[Opening RECORDS TO USE section]

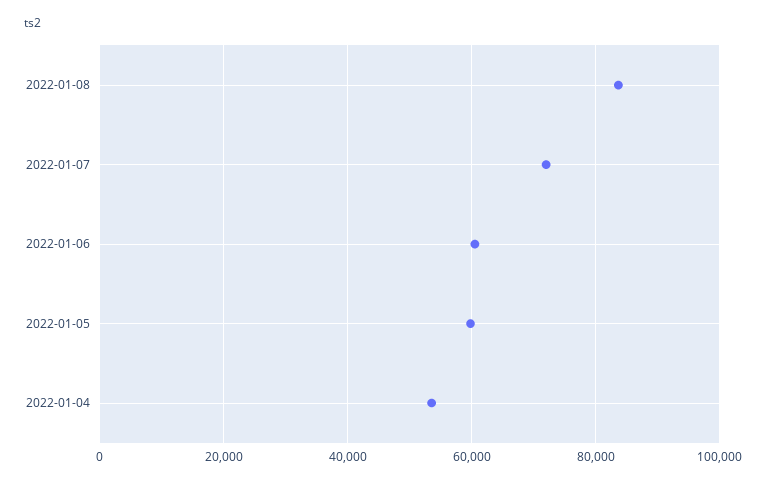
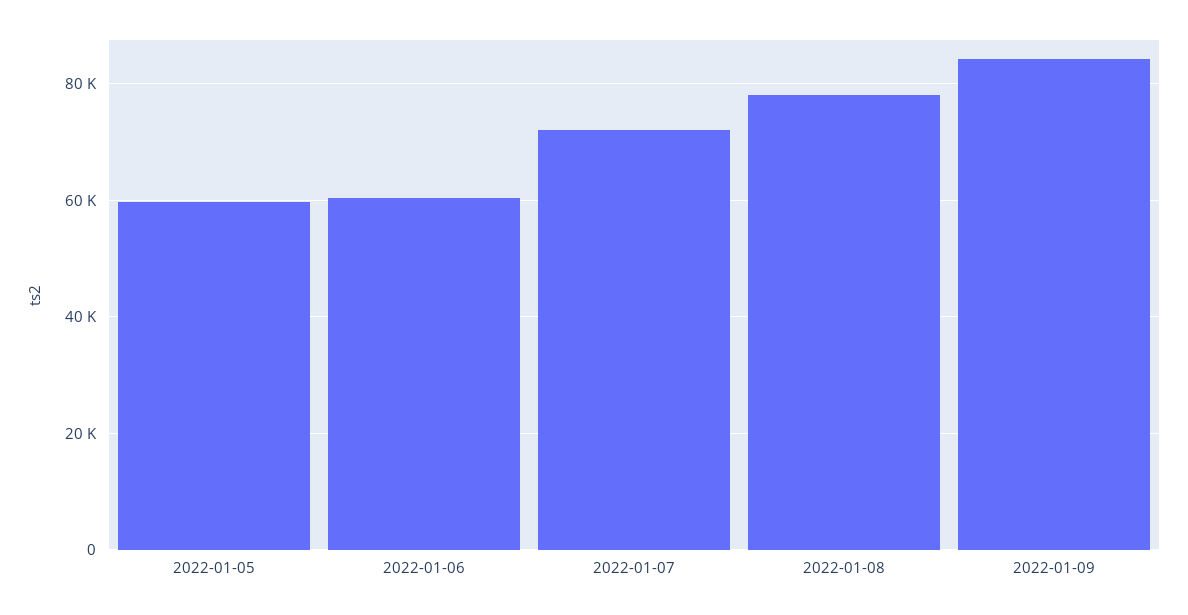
2022-01-08: 84000 -> 78000
2022-01-04: 54000 -> none
2022-01-09: none -> 84000

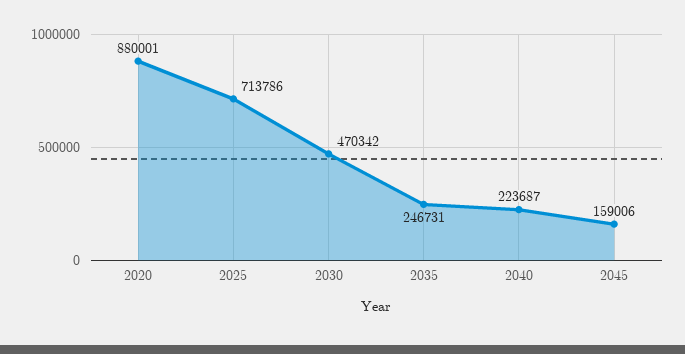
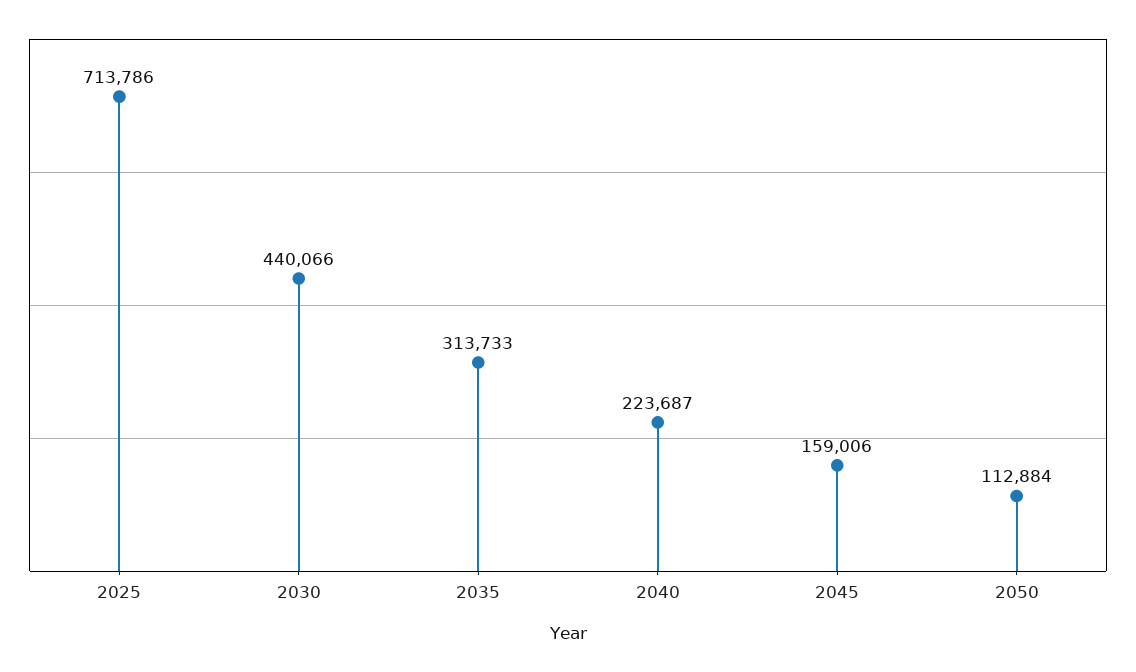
2020: 880001 -> none
2030: 470342 -> 440066
2035: 246731 -> 313733
2050: none -> 112884

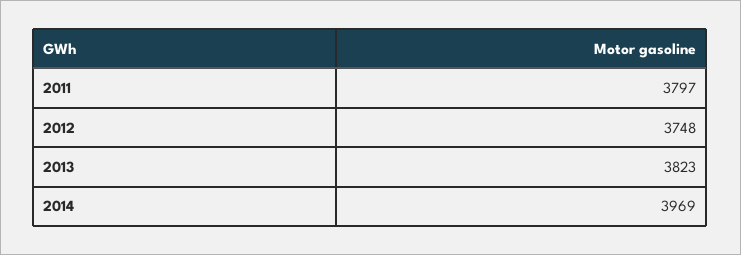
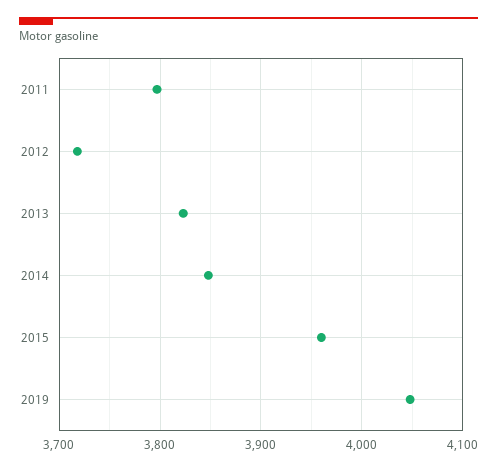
2012: 3748 -> 3720
2014: 3969 -> 3850
2015: none -> 3960
2019: none -> 4050

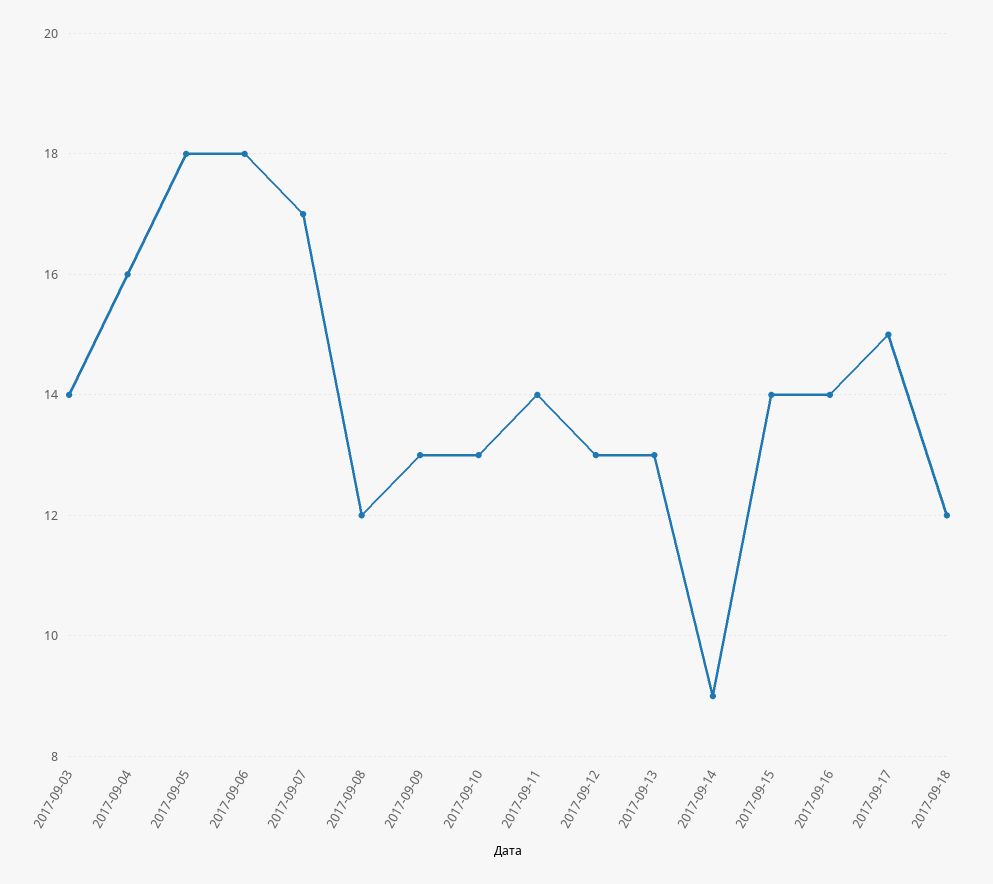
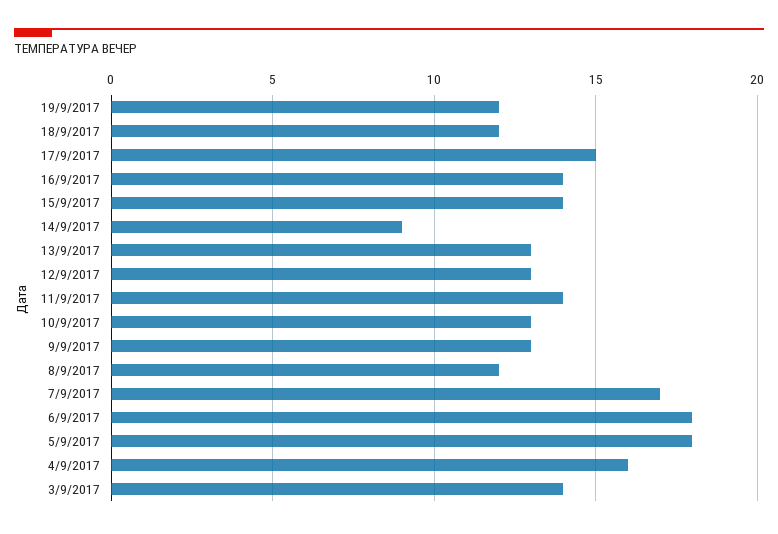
19/9/2017: none -> 12

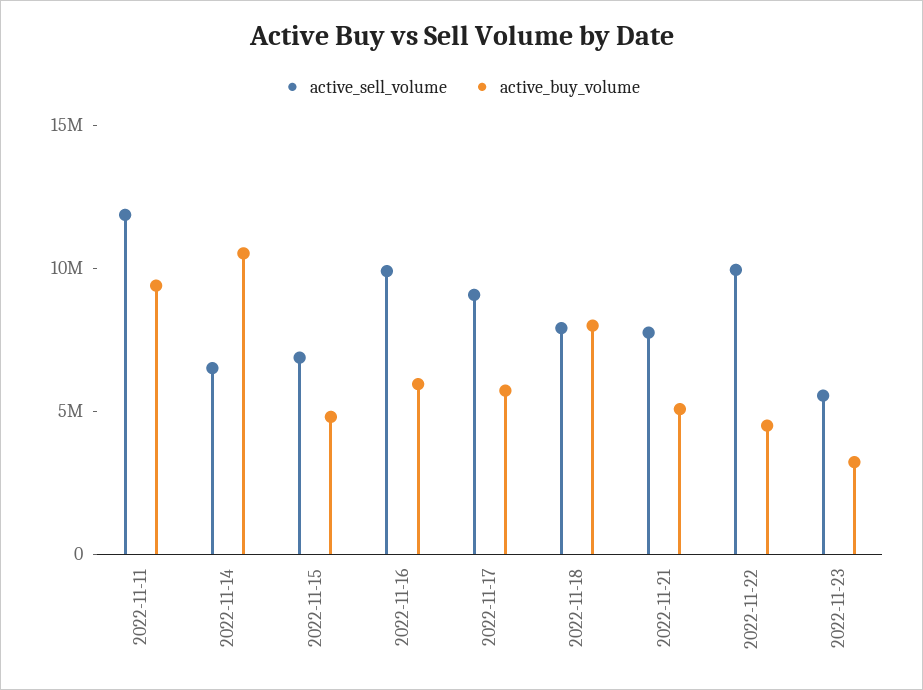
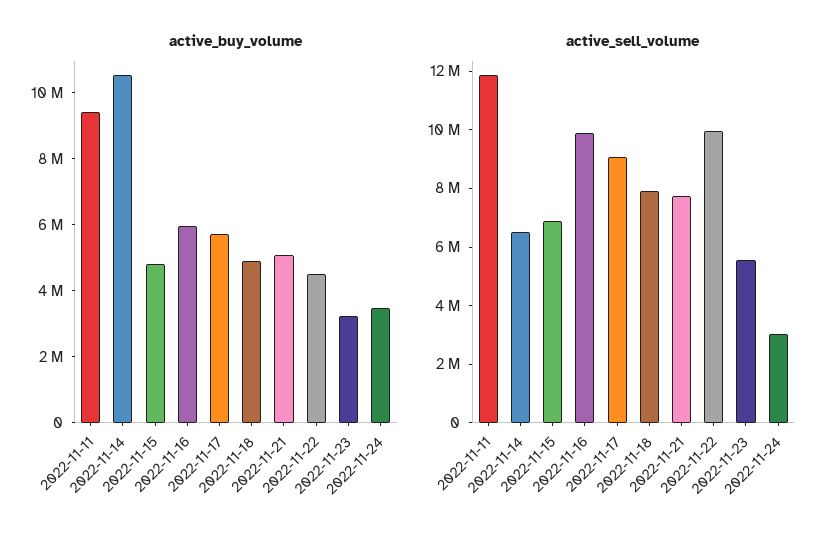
active_buy_volume, 2022-11-18: 8000000 -> 5000000
active_buy_volume, 2022-11-24: none -> 3500000
active_sell_volume, 2022-11-24: none -> 3000000

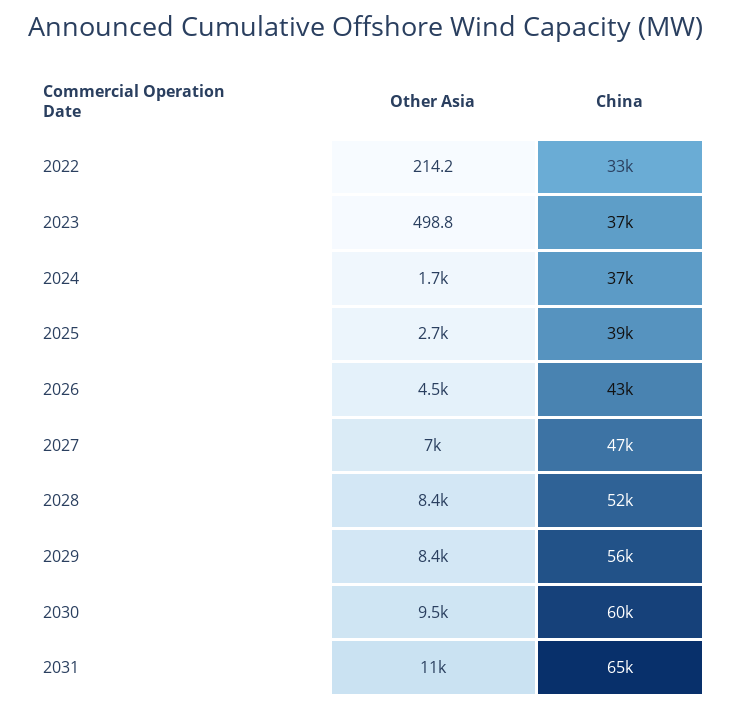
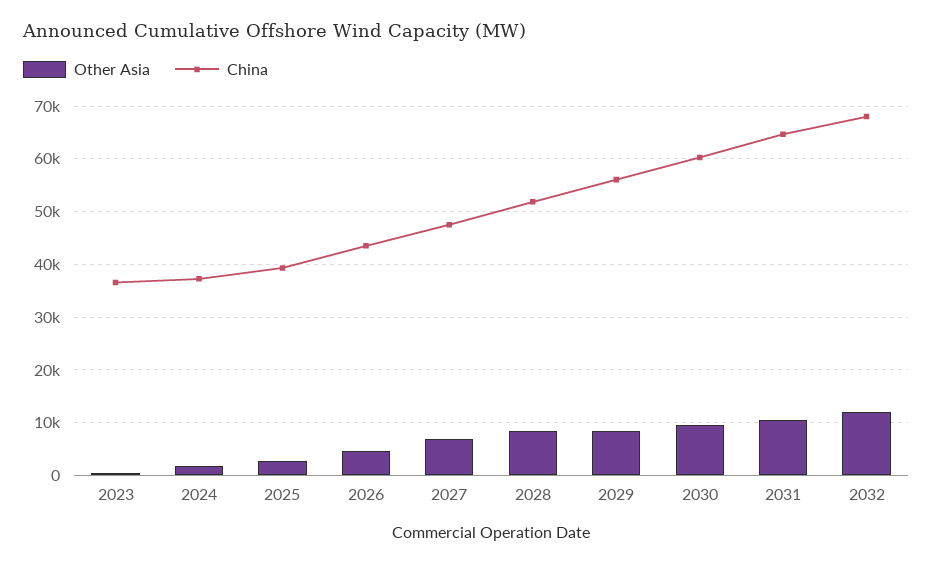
Other Asia, 2022: 214.2 -> none
China, 2022: 33000 -> none
Other Asia, 2032: none -> 12000
China, 2032: none -> 68000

[Closing RECORDS TO USE section]

◆ EXERCISE DETAILS
A verbatim copy of every record is to be produced, and pictures are to be excluded from it.

◆ REPLY TO THE TASK
2022-01-08: 84000 -> 78000
2022-01-04: 54000 -> none
2022-01-09: none -> 84000

2020: 880001 -> none
2030: 470342 -> 440066
2035: 246731 -> 313733
2050: none -> 112884

2012: 3748 -> 3720
2014: 3969 -> 3850
2015: none -> 3960
2019: none -> 4050

19/9/2017: none -> 12

active_buy_volume, 2022-11-18: 8000000 -> 5000000
active_buy_volume, 2022-11-24: none -> 3500000
active_sell_volume, 2022-11-24: none -> 3000000

Other Asia, 2022: 214.2 -> none
China, 2022: 33000 -> none
Other Asia, 2032: none -> 12000
China, 2032: none -> 68000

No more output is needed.